2012 In May, The Soulsville Charter School, now serving approximately 550 students in grades six through 12, holds its first graduation. All 51 high school seniors are accepted to college with combined scholarships and grants totaling more than $3.8 million.  Graduation is covered on MSNBC’s Morning Joe with ESPN analyst Digger Phelps.

2012 Stax Museum is awarded a Museum of Excellence Award from Tripadvisor.com and is listed as number 4 out of 85 attractions in Memphis, surpassing Graceland and Beale Street.

2012 Stax Museum opens special Watttax 40th Anniversary Exhibit and hosts panel discussion with those who performed at, planned, and attended the famed concert. Other special exhibits Stax Museum has hosted since opening include photographic exhibits by Earnest Withers and Dick Waterman, photographic exhibits highlighting Bob Dylan, the Beatles, Rolling Stones, Blaxploitation film posters, Hooks Brothers Photography, exhibit about the surrounding neighborhood known as Soulsville, USA; exhibits honoring blues, hip hop, jazz, and gospel artists, two special Otis Redding exhibits, and many others.

2012 Stax Music Academy performs two concerts in Berlin, Germany during the opening of “Memphis Exhibition Berlin” and performs for United States Ambassador Philip D. Murphy, his wife and staff, media, and the general public. The exhibition features many artifacts on loan from the Stax Museum. Summer Soul Tour includes performances at Berklee College of Music in Boston and Levitt Pavilion in Westport, Connecticut. All high school seniors enrolled in the Stax Music Academy are accepted to college.

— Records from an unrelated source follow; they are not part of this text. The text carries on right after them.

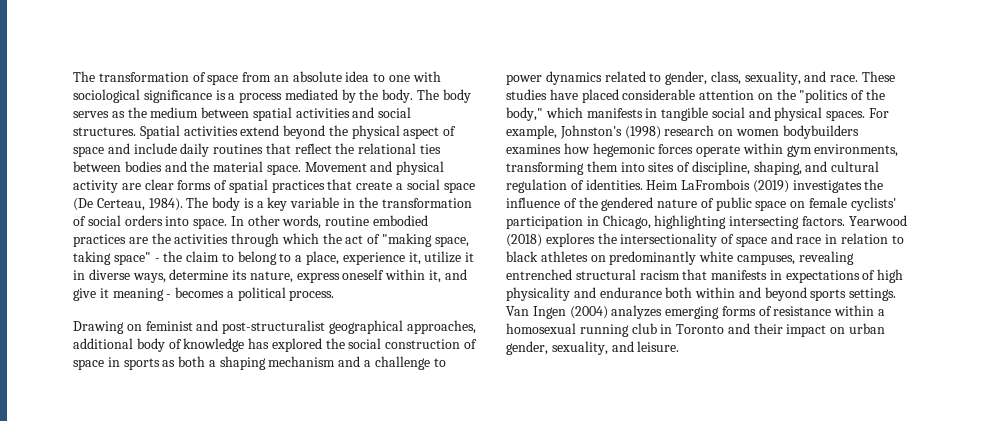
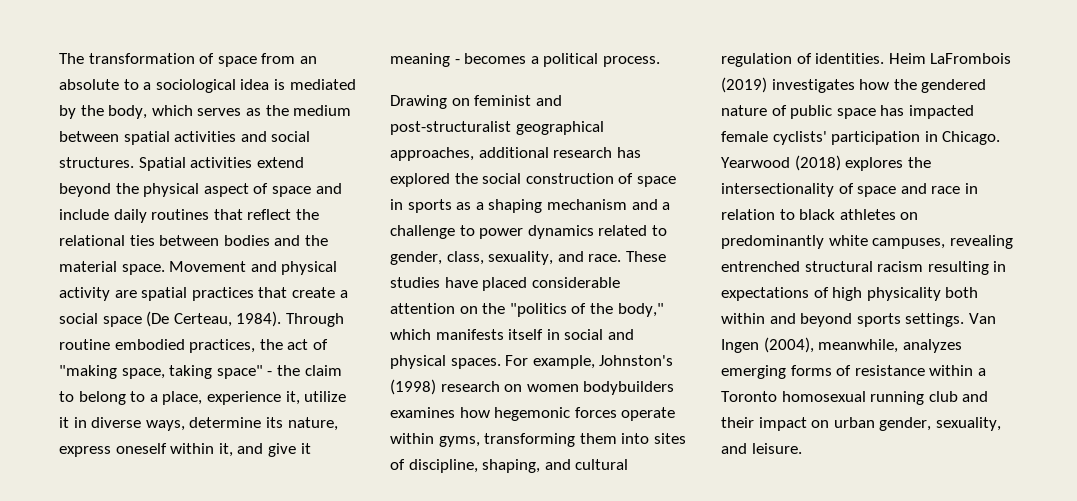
- The transformation of space from an absolute idea to one with sociological significance is a process mediated by the body. The body serves as the medium between spatial activities and social structures.
+ The transformation of space from an absolute to a sociological idea is mediated by the body, which serves as the medium between spatial activities and social structures.
- Movement and physical activity are clear forms of spatial practices that create a social space (De Certeau, 1984).
+ Movement and physical activity are spatial practices that create a social space (De Certeau, 1984).
- The body is a key variable in the transformation of social orders into space. In other words, routine embodied practices are the activities through which the act of "making space, taking space" - the claim to belong to a place, experience it, utilize it in diverse ways, determine its nature, express oneself within it, and give it meaning - becomes a political process.
+ Through routine embodied practices, the act of "making space, taking space" - the claim to belong to a place, experience it, utilize it in diverse ways, determine its nature, express oneself within it, and give it meaning - becomes a political process.
- Drawing on feminist and post-structuralist geographical approaches, additional body of knowledge has explored the social construction of space in sports as both a shaping mechanism and a challenge to power dynamics related to gender, class, sexuality, and race.
+ Drawing on feminist and post-structuralist geographical approaches, additional research has explored the social construction of space in sports as a shaping mechanism and a challenge to power dynamics related to gender, class, sexuality, and race.
- These studies have placed considerable attention on the "politics of the body," which manifests in tangible social and physical spaces.
+ These studies have placed considerable attention on the "politics of the body," which manifests itself in social and physical spaces.
- For example, Johnston's (1998) research on women bodybuilders examines how hegemonic forces operate within gym environments, transforming them into sites of discipline, shaping, and cultural regulation of identities.
+ For example, Johnston's (1998) research on women bodybuilders examines how hegemonic forces operate within gyms, transforming them into sites of discipline, shaping, and cultural regulation of identities.
- Heim LaFrombois (2019) investigates the influence of the gendered nature of public space on female cyclists' participation in Chicago, highlighting intersecting factors.
+ Heim LaFrombois (2019) investigates how the gendered nature of public space has impacted female cyclists' participation in Chicago.
- Yearwood (2018) explores the intersectionality of space and race in relation to black athletes on predominantly white campuses, revealing entrenched structural racism that manifests in expectations of high physicality and endurance both within and beyond sports settings.
+ Yearwood (2018) explores the intersectionality of space and race in relation to black athletes on predominantly white campuses, revealing entrenched structural racism resulting in expectations of high physicality both within and beyond sports settings.
- Van Ingen (2004) analyzes emerging forms of resistance within a homosexual running club in Toronto and their impact on urban gender, sexuality, and leisure.
+ Van Ingen (2004), meanwhile, analyzes emerging forms of resistance within a Toronto homosexual running club and their impact on urban gender, sexuality, and leisure.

2012 The Soulsville Charter School is only school in the United States invited to attend the vice presidential debate in Kentucky.

2012 National Geographic names Memphis one of the “Best of 2013” Top 20 Cities to Visit in the World and cites Stax Museum, Stax Music Academy, and The Soulsville Charter School as being “at the forefront” of the reasons to visit the city.

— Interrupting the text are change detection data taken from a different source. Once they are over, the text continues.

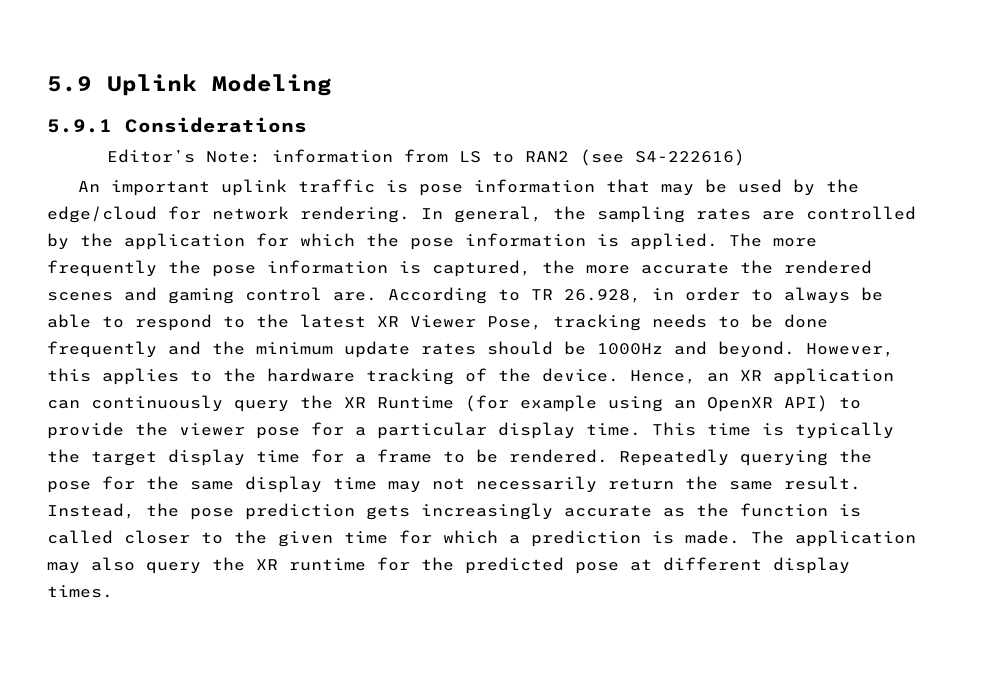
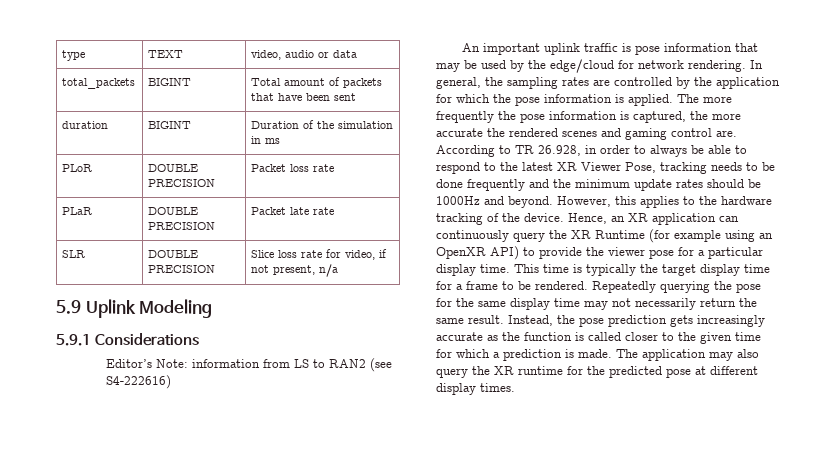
+ type | TEXT | video, audio or data
+ total_packets | BIGINT | Total amount of packets that have been sent
+ duration | BIGINT | Duration of the simulation in ms
+ PLoR | DOUBLE PRECISION | Packet loss rate
+ PLaR | DOUBLE PRECISION | Packet late rate
+ SLR | DOUBLE PRECISION | Slice loss rate for video, if not present, n/a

2013 Stax Museum holds 10th anniversary press conference on January 11th. Memphis City Mayor A C Wharton and Shelby County Mayor Mark Luttrell issue joint proclamation proclaiming 2013 as “The Year of the Stax Museum.” Tennessee Governor Bill Haslam proclaims May 2, 2013 as Stax Museum Day throughout the State of Tennessee. Congressman Steve Cohen issues resolution in honor of the Stax Museum.

2013 PBS airs In Performance at the White House: Memphis Soul on April 16th featuring a 8-minute introduction by President Barack Obama about the importance of Memphis soul music, particularly that of the integrated Stax Records.

2013 The Soulsville Charter School holds its second graduation. All 37 seniors graduate and are accpeted to college with more than $9.2 million in scholarships and grants.